Part of the problem with contemporary notions of disagreement is that they are so very “modern,” that is, “now-centered.” The contesting church is, by definition, the church of the moment. The Communion of Saints does not really appear in Freeman’s book, except in the form of the “visible” church that marks the ecclesiology of proto- and early Baptists. The dead have disappeared, in favor of a church filled with actively discerning and contesting ­individuals. But the church of today is only the tip of an iceberg, and therefore cannot turn here and there, deciding this and that. The “nimble” church—a favorite phrase today for people scrambling among the ruins of modernity and Christendom—is a fundamental myth. The Church cannot “turn” on a dime, or chart new paths at a moment’s notice. She is joined to and made up of myriads and millennia. Ecumenism should talk about the dead, not the living. For the dead in Christ are not dead at all, in any case: Abraham, Isaac, and Jacob! They are whispering, speaking, perhaps even clamoring at us now.

Protestants can’t deal with this properly.

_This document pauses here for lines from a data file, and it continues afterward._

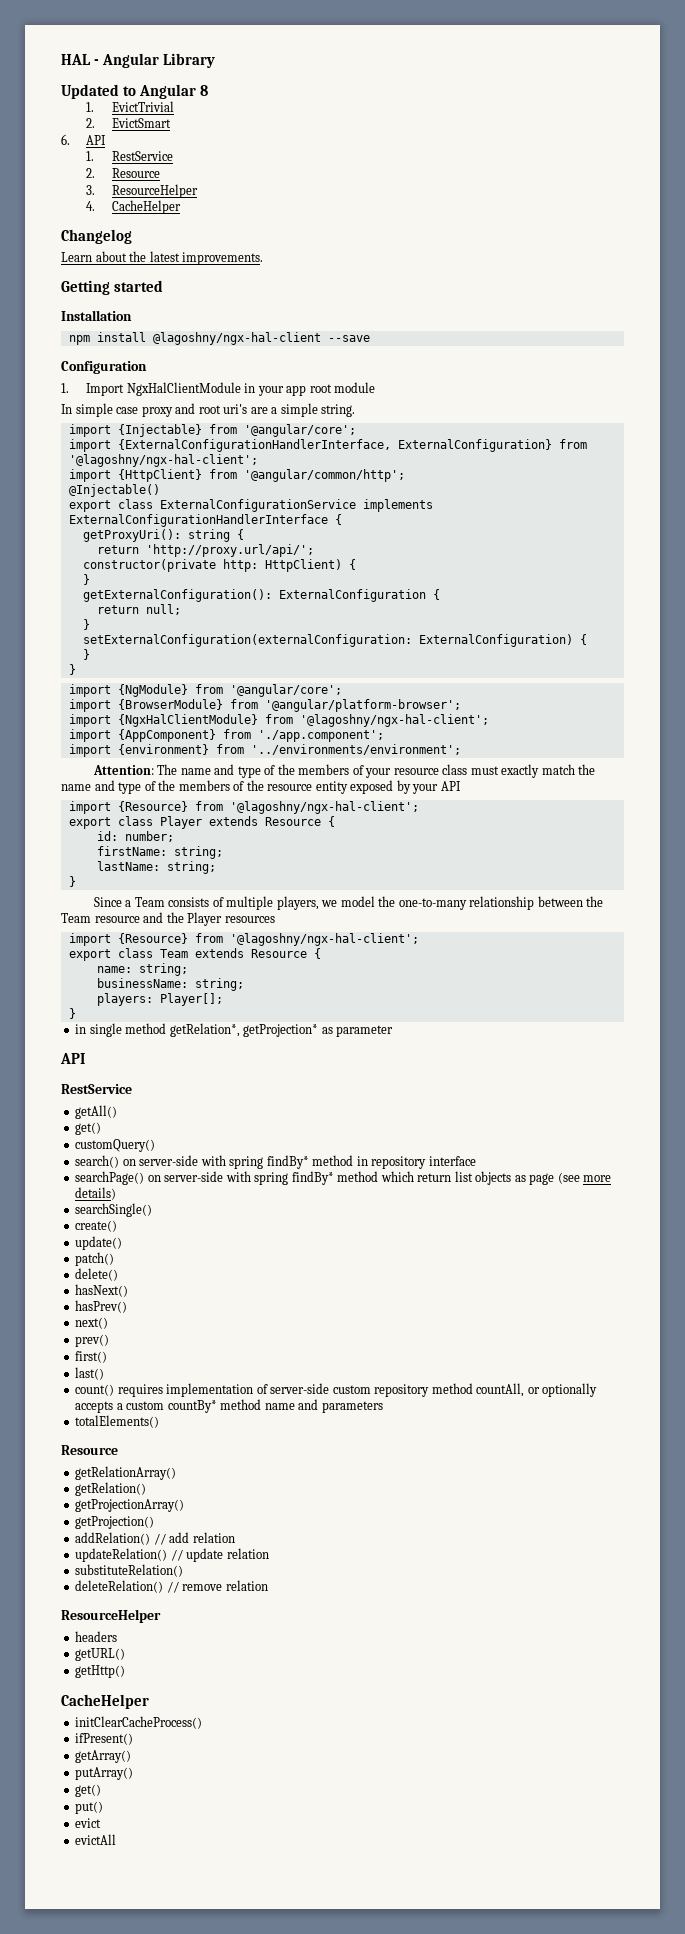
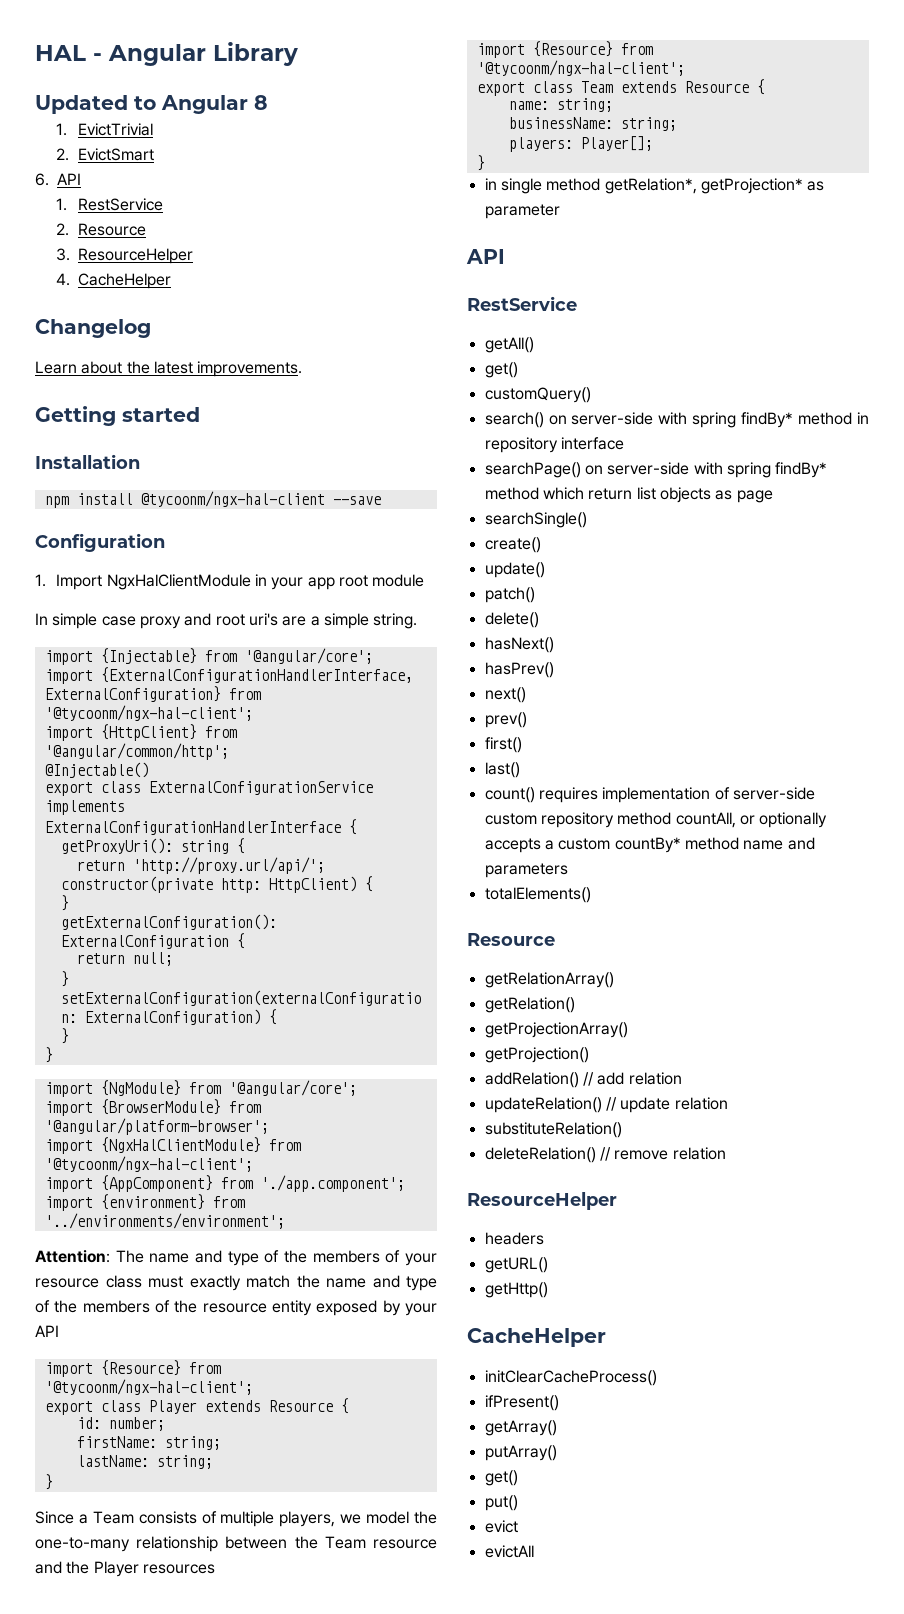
- npm install @lagoshny/ngx-hal-client --save
+ npm install @tycoonm/ngx-hal-client --save
- import {ExternalConfigurationHandlerInterface, ExternalConfiguration} from '@lagoshny/ngx-hal-client';
+ import {ExternalConfigurationHandlerInterface, ExternalConfiguration} from '@tycoonm/ngx-hal-client';
- import {NgxHalClientModule} from '@lagoshny/ngx-hal-client';
+ import {NgxHalClientModule} from '@tycoonm/ngx-hal-client';
  Attention: The name and type of the members of your resource class must exactly match the name and type of the members of the resource entity exposed by your API
- import {Resource} from '@lagoshny/ngx-hal-client';
+ import {Resource} from '@tycoonm/ngx-hal-client';
  Since a Team consists of multiple players, we model the one-to-many relationship between the Team resource and the Player resources
- import {Resource} from '@lagoshny/ngx-hal-client';
+ import {Resource} from '@tycoonm/ngx-hal-client';
- searchPage() on server-side with spring findBy* method which return list objects as page (see more details)
+ searchPage() on server-side with spring findBy* method which return list objects as page

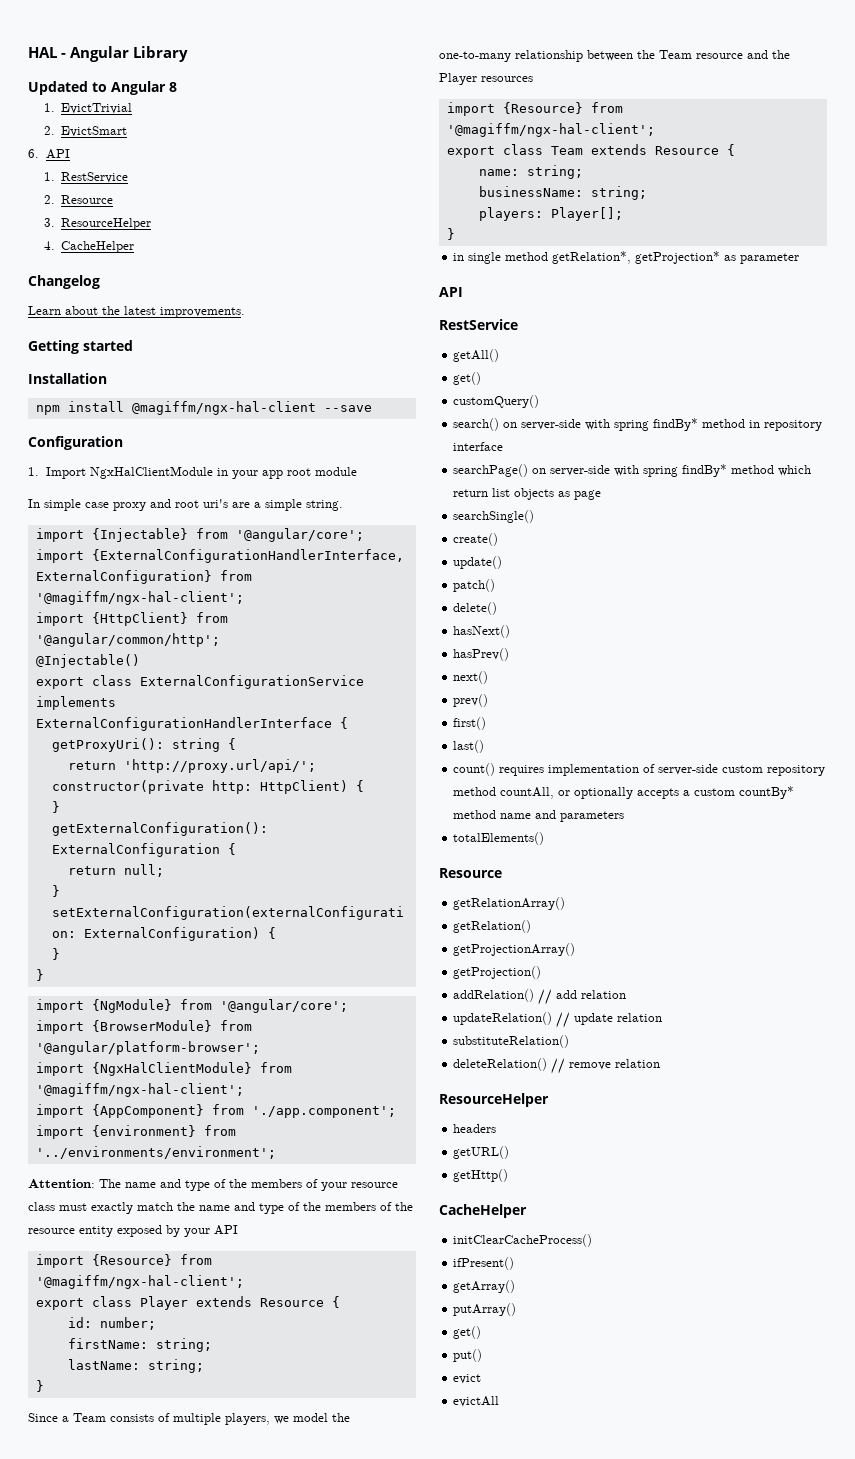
- npm install @tycoonm/ngx-hal-client --save
+ npm install @magiffm/ngx-hal-client --save
- import {ExternalConfigurationHandlerInterface, ExternalConfiguration} from '@tycoonm/ngx-hal-client';
+ import {ExternalConfigurationHandlerInterface, ExternalConfiguration} from '@magiffm/ngx-hal-client';
- import {NgxHalClientModule} from '@tycoonm/ngx-hal-client';
+ import {NgxHalClientModule} from '@magiffm/ngx-hal-client';
  Attention: The name and type of the members of your resource class must exactly match the name and type of the members of the resource entity exposed by your API
- import {Resource} from '@tycoonm/ngx-hal-client';
+ import {Resource} from '@magiffm/ngx-hal-client';
  Since a Team consists of multiple players, we model the one-to-many relationship between the Team resource and the Player resources
- import {Resource} from '@tycoonm/ngx-hal-client';
+ import {Resource} from '@magiffm/ngx-hal-client';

For them, the dead represent a legacy, an ideal, an ensign: Luther, Calvin, our “Puritan forebears,” whoever. It’s like being respectful of your deceased parents. But your deceased parents are decidedly dead, and we go to therapists to sort them out. Catholics, to be sure, have their own problem with the communion of saints. They have a hard time acknowledging the myriads of their Protestant brethren whose prayers from among the dead are dragging them forward. But at least they understand the proper pull and power of the past that rightly trumps most of the decisions we argue over.

We will all end up looking like the saints of the past, I pray. That’s not a formula; it’s not even clear what it will mean. But the promise betokens a little breathing, a slow settling into God’s formative press as Christians, letting go of their contests, move more peaceably beside one another. I’m not really that gloomy most of the time, anyway, because time is on God’s side.   

Ephraim Radner is professor of historical theology at Wycliffe College.